2. It is really a circulator rather than a pure pump, and will have little or no impact on water pressure.
3. With simultaneous showers:
3a. It is more likely to be a flow rate issue than a pressure drop.
3b. Are the pressure and flow rate of your incoming mains supply up to running three showers simultaneously. If you have the specifications / installation instructions for the showers, tot up the flow rates. If the total is less than your incoming flow rate you aren't going to achieve simultaneous showers at your desired rate without improving the incoming.
3c. Worth checking the mains supply flow rates and pressures (static and dynamic).
3d. If the incoming pressures / flow rates are OK, you are looking at restrictive pipework / fittings as a source of poorer than required performance.
 
If you wish to use a secondary circulator then you must highly insulate all the HW pipework, it would be madness not to. The circulator you have is fine, you just need to add the correct controls - Timers/PIR switches/relays/etc

You can't pump the outlet on an unvented system, the pump you have has nothing to do with the water pressure/flow

The mains dynamic pressure and flow should have been tested and checked that it would be suitable to deliver a suitable dynamic flow and pressure for your requirements, sounds like it wasn't if the system has always been like this.
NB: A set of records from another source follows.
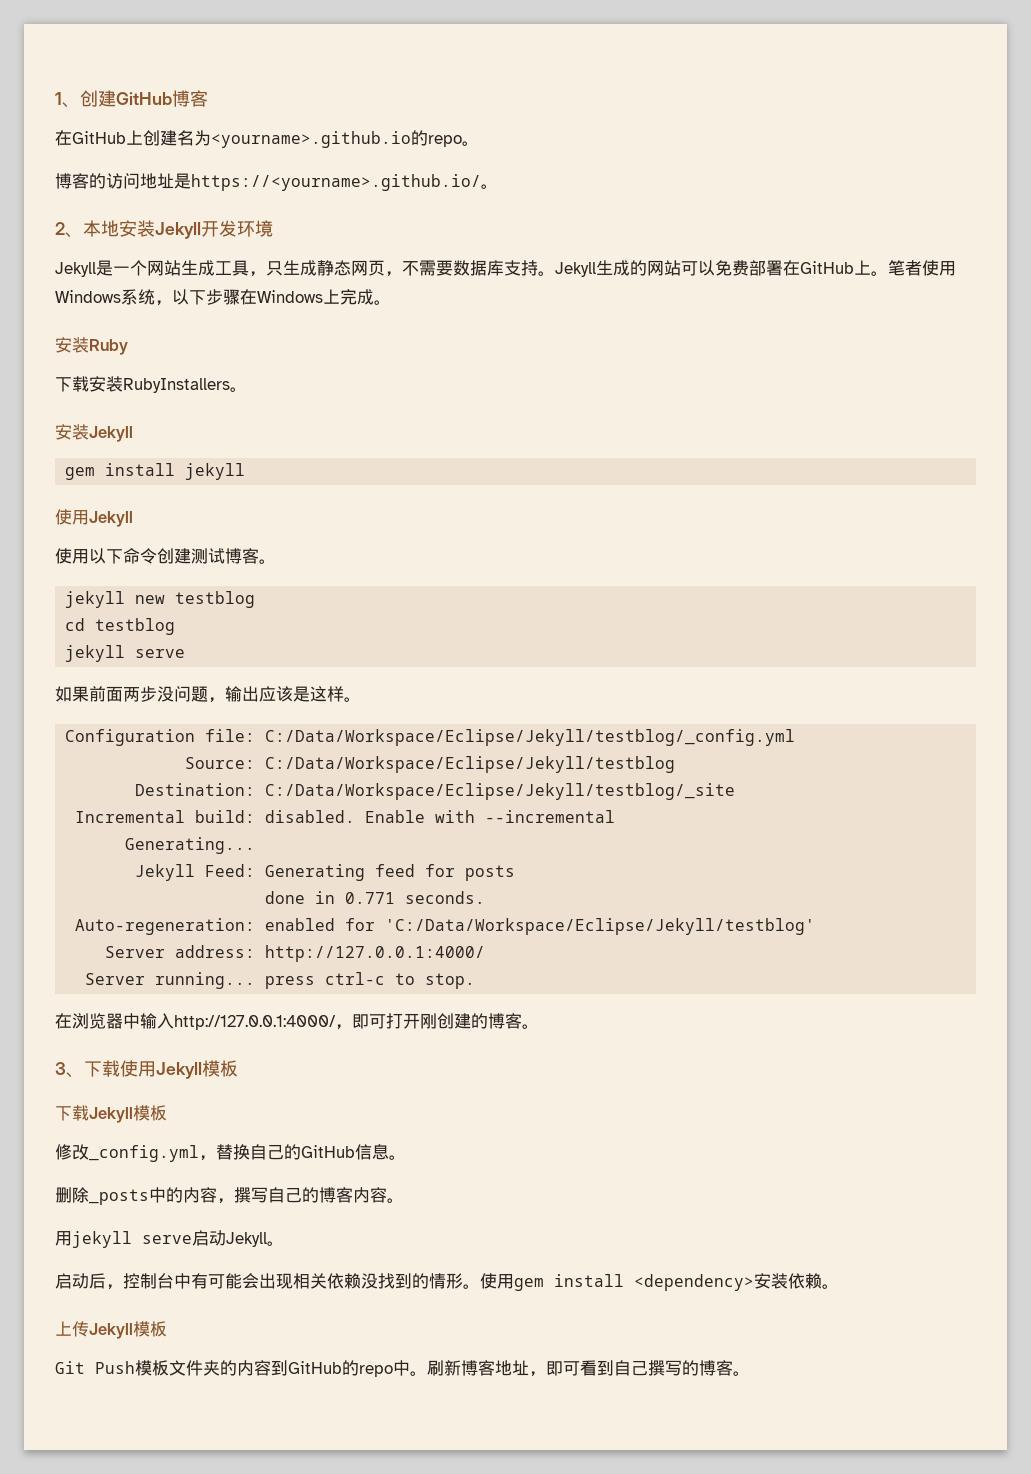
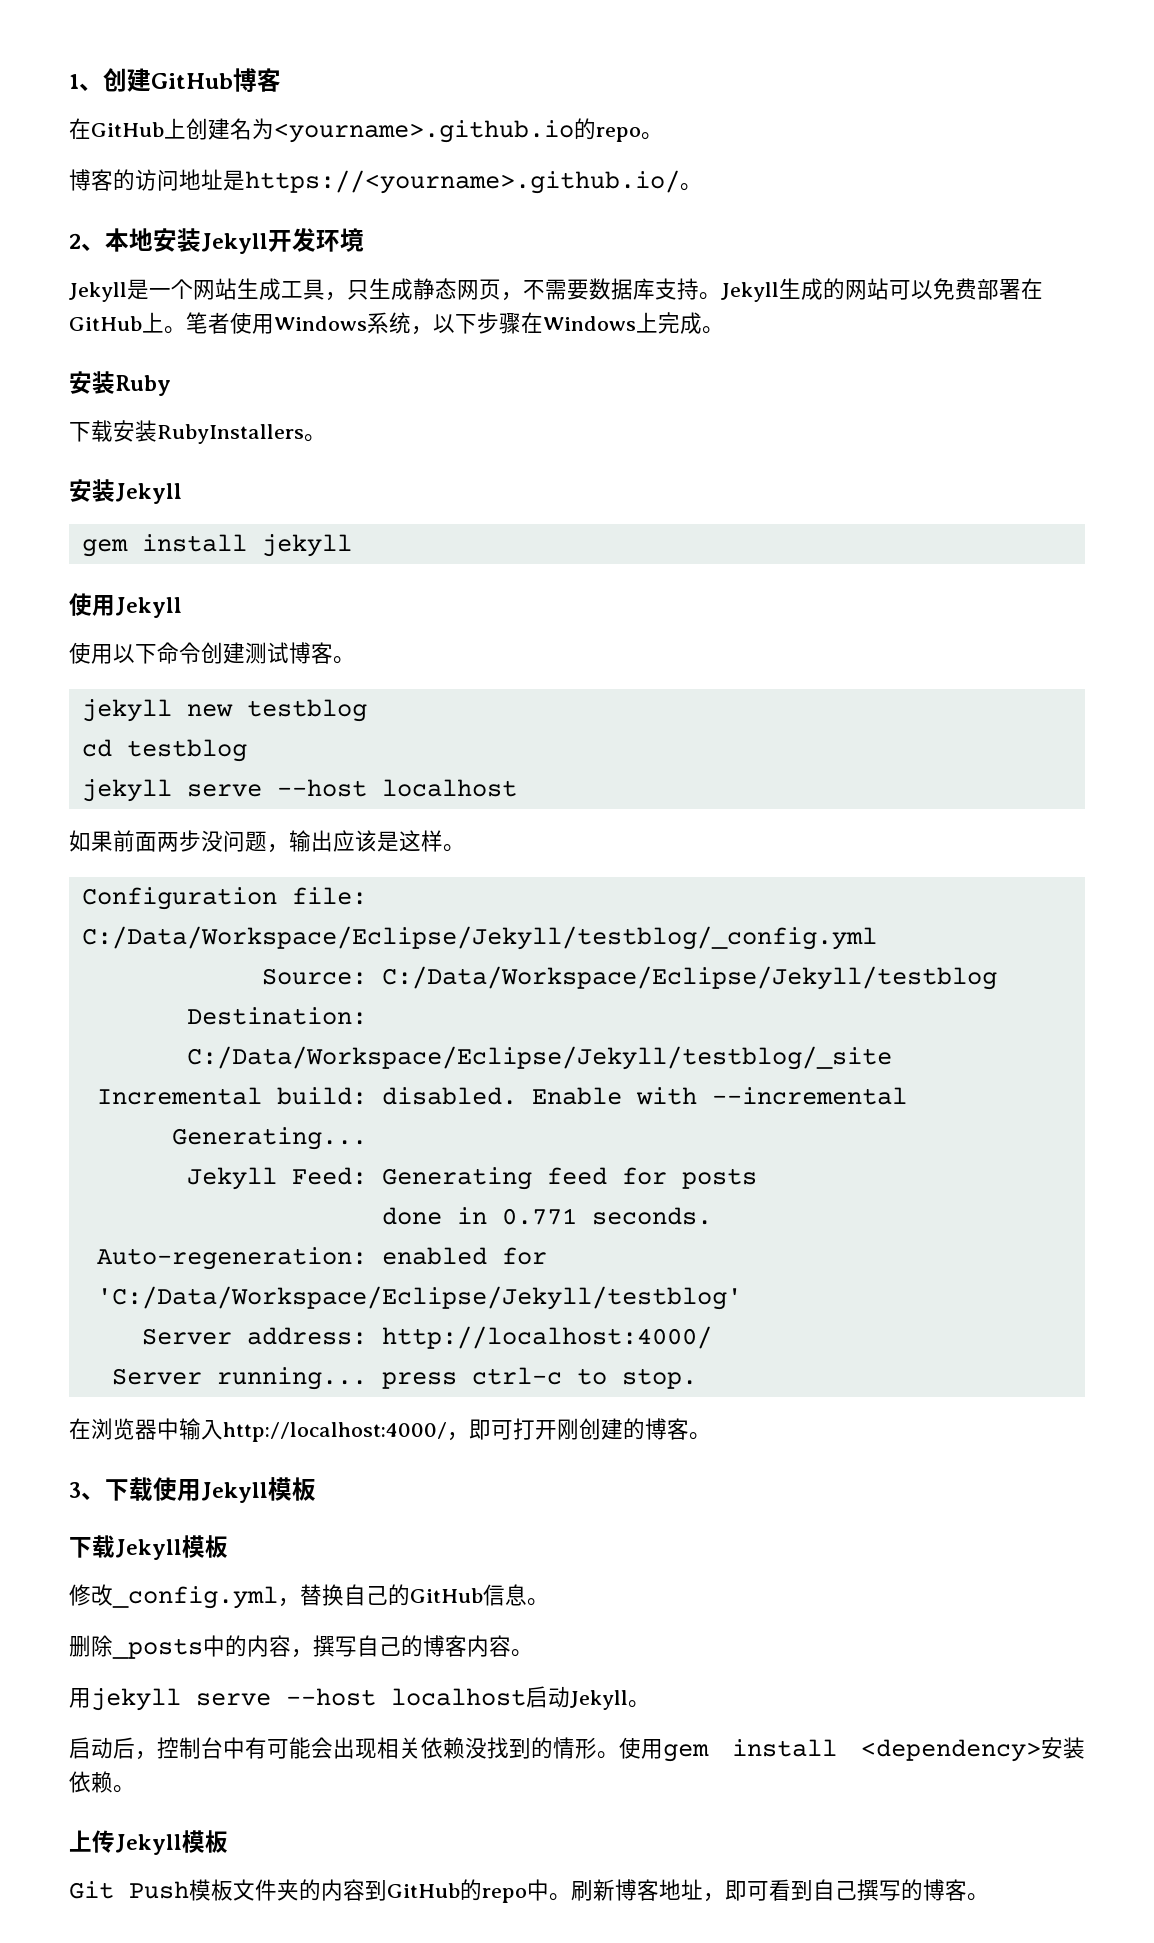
  cd testblog
- jekyll serve
+ jekyll serve --host localhost
- Server address: http://127.0.0.1:4000/
+ Server address: http://localhost:4000/
- 在浏览器中输入http://127.0.0.1:4000/，即可打开刚创建的博客。
+ 在浏览器中输入http://localhost:4000/，即可打开刚创建的博客。
- 用jekyll serve启动Jekyll。
+ 用jekyll serve --host localhost启动Jekyll。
As suggested you will need to test the mains. That and the supply pipework and pipework to the outlets needs checked - to maximise flow you really want 22mm from the cylinder all the way out to the branches for the bathrooms.

I think you need someone in that is well versed (and qualified) in advanced HW systems to review your system
 
Urgh - sounds like it was a bit of a botch job. Definitely no insulation on any of the pipes. No timers, PIR switches or anything like that.